* _Directions for this task_: Begin with the first line of the entries below and reproduce each line exactly, ending with the line that holds "單月營收(億), 2023-06: none -> 0.1".

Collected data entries
====

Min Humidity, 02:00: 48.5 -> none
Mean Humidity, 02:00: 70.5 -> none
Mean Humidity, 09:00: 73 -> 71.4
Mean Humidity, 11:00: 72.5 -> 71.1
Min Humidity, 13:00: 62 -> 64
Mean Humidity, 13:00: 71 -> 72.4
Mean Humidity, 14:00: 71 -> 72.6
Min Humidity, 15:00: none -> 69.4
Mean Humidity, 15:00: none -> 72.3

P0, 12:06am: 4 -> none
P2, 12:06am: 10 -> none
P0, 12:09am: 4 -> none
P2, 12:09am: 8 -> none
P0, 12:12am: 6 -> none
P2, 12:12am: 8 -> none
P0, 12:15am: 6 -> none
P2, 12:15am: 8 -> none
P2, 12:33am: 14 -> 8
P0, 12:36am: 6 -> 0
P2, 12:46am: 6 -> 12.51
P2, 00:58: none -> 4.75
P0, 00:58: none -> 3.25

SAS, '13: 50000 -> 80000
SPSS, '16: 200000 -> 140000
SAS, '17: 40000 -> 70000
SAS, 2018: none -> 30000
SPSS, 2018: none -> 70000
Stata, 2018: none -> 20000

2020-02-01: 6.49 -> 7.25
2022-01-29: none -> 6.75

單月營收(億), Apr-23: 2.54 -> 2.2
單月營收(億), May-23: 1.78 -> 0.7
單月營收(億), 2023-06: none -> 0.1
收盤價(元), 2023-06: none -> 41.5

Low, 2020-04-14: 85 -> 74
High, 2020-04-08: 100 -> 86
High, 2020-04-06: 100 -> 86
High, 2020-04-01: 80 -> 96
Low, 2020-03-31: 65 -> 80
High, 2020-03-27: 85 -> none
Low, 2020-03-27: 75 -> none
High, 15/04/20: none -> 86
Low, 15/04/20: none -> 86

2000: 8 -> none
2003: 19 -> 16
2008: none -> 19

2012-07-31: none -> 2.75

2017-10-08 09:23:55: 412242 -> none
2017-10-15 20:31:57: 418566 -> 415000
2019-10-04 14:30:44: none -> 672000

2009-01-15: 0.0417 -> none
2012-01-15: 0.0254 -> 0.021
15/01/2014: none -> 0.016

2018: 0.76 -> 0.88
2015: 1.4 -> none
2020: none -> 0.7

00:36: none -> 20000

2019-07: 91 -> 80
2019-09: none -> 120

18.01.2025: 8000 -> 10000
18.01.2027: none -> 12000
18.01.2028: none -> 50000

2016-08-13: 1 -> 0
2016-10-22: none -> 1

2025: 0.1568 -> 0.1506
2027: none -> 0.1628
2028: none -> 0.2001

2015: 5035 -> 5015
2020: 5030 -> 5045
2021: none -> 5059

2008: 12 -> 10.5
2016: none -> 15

====

* _The answer_:
Min Humidity, 02:00: 48.5 -> none
Mean Humidity, 02:00: 70.5 -> none
Mean Humidity, 09:00: 73 -> 71.4
Mean Humidity, 11:00: 72.5 -> 71.1
Min Humidity, 13:00: 62 -> 64
Mean Humidity, 13:00: 71 -> 72.4
Mean Humidity, 14:00: 71 -> 72.6
Min Humidity, 15:00: none -> 69.4
Mean Humidity, 15:00: none -> 72.3

P0, 12:06am: 4 -> none
P2, 12:06am: 10 -> none
P0, 12:09am: 4 -> none
P2, 12:09am: 8 -> none
P0, 12:12am: 6 -> none
P2, 12:12am: 8 -> none
P0, 12:15am: 6 -> none
P2, 12:15am: 8 -> none
P2, 12:33am: 14 -> 8
P0, 12:36am: 6 -> 0
P2, 12:46am: 6 -> 12.51
P2, 00:58: none -> 4.75
P0, 00:58: none -> 3.25

SAS, '13: 50000 -> 80000
SPSS, '16: 200000 -> 140000
SAS, '17: 40000 -> 70000
SAS, 2018: none -> 30000
SPSS, 2018: none -> 70000
Stata, 2018: none -> 20000

2020-02-01: 6.49 -> 7.25
2022-01-29: none -> 6.75

單月營收(億), Apr-23: 2.54 -> 2.2
單月營收(億), May-23: 1.78 -> 0.7
單月營收(億), 2023-06: none -> 0.1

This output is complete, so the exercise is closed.